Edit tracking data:
******************************

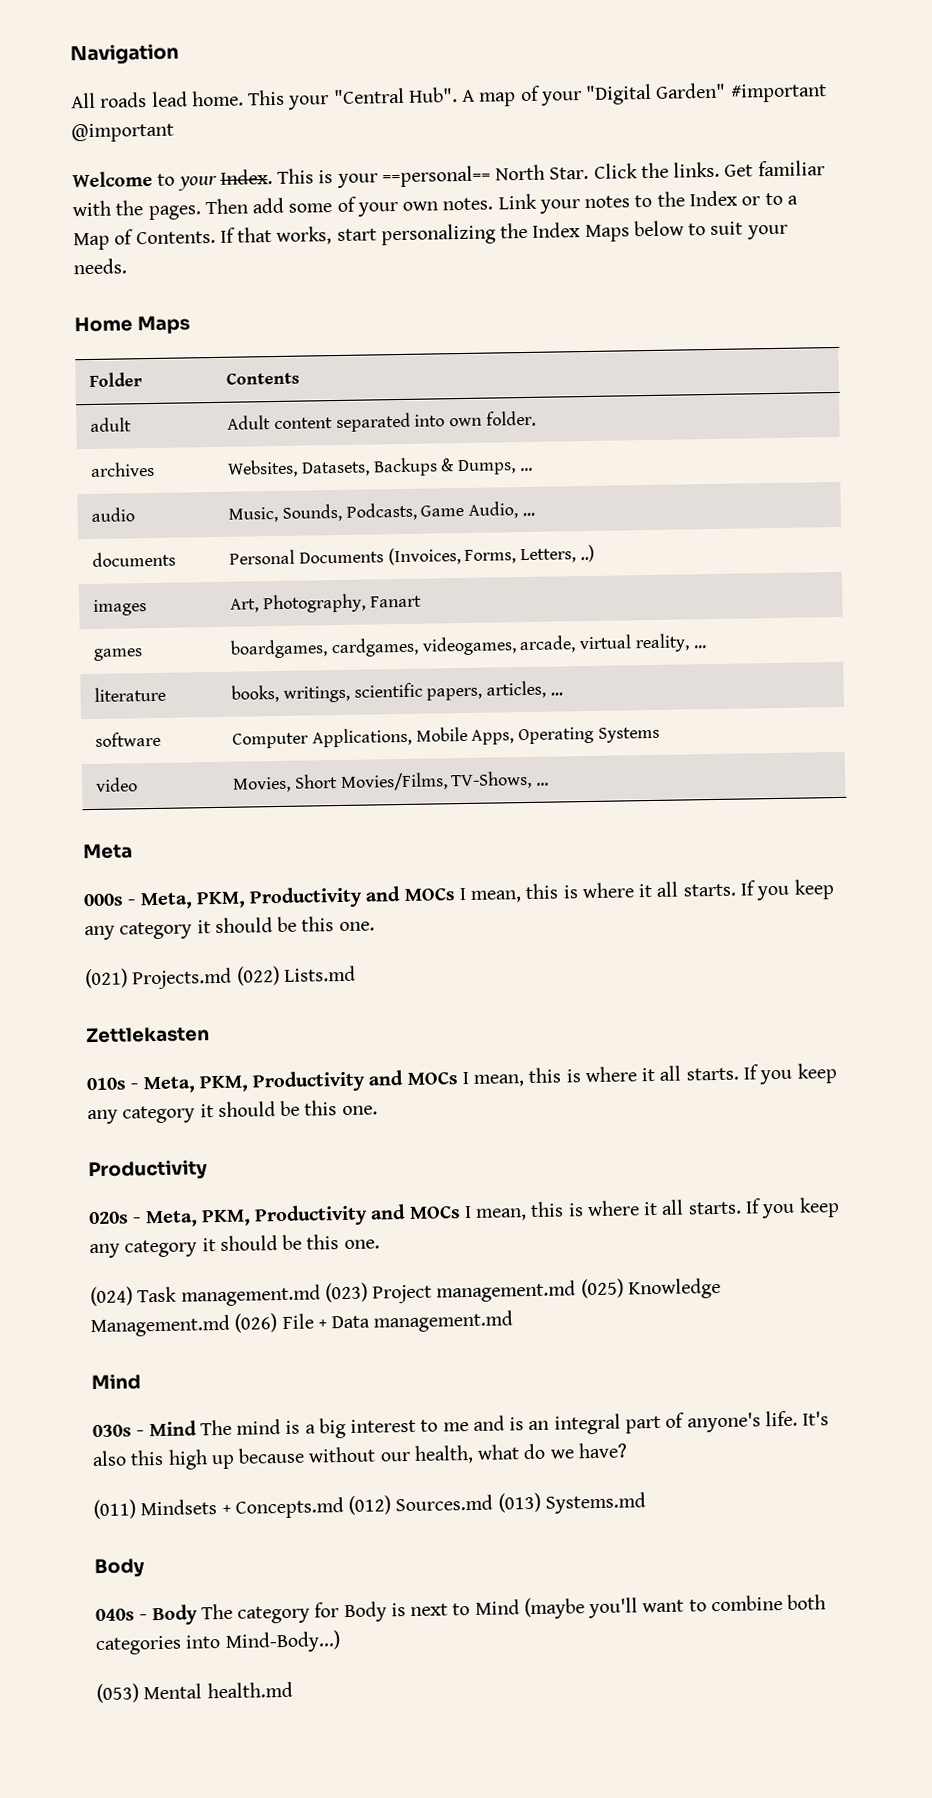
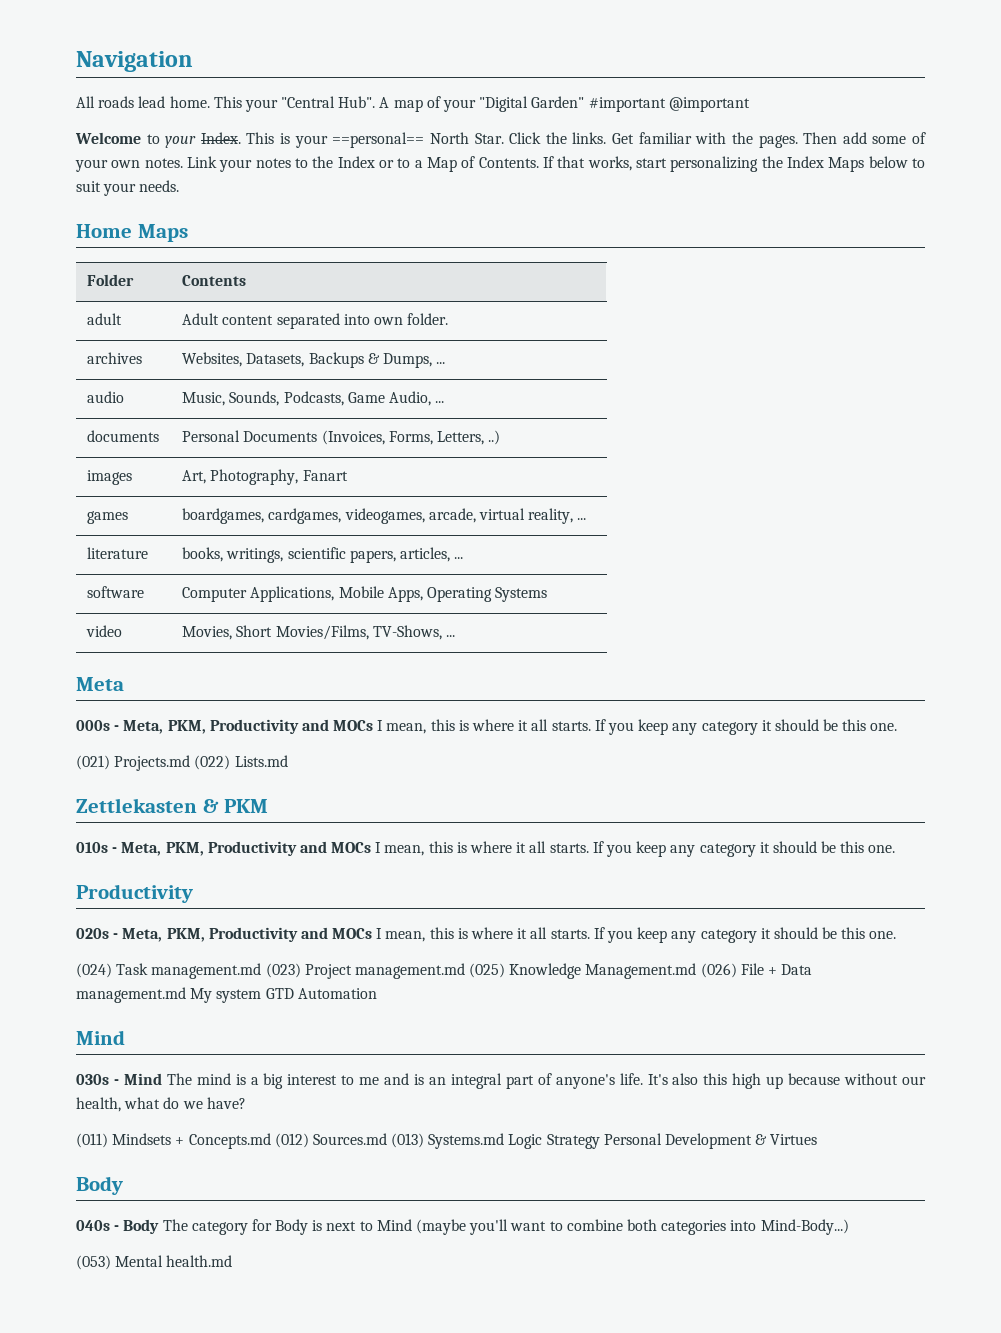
- Zettlekasten
+ Zettlekasten & PKM
- (024) Task management.md (023) Project management.md (025) Knowledge Management.md (026) File + Data management.md
+ (024) Task management.md (023) Project management.md (025) Knowledge Management.md (026) File + Data management.md My system GTD Automation
- (011) Mindsets + Concepts.md (012) Sources.md (013) Systems.md
+ (011) Mindsets + Concepts.md (012) Sources.md (013) Systems.md Logic Strategy Personal Development & Virtues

******************************

- **TASK DESCRIPTION**:
Give back every record above word for word, dropping pictures.

- **WRITTEN SOLUTION**:
- Zettlekasten
+ Zettlekasten & PKM
- (024) Task management.md (023) Project management.md (025) Knowledge Management.md (026) File + Data management.md
+ (024) Task management.md (023) Project management.md (025) Knowledge Management.md (026) File + Data management.md My system GTD Automation
- (011) Mindsets + Concepts.md (012) Sources.md (013) Systems.md
+ (011) Mindsets + Concepts.md (012) Sources.md (013) Systems.md Logic Strategy Personal Development & Virtues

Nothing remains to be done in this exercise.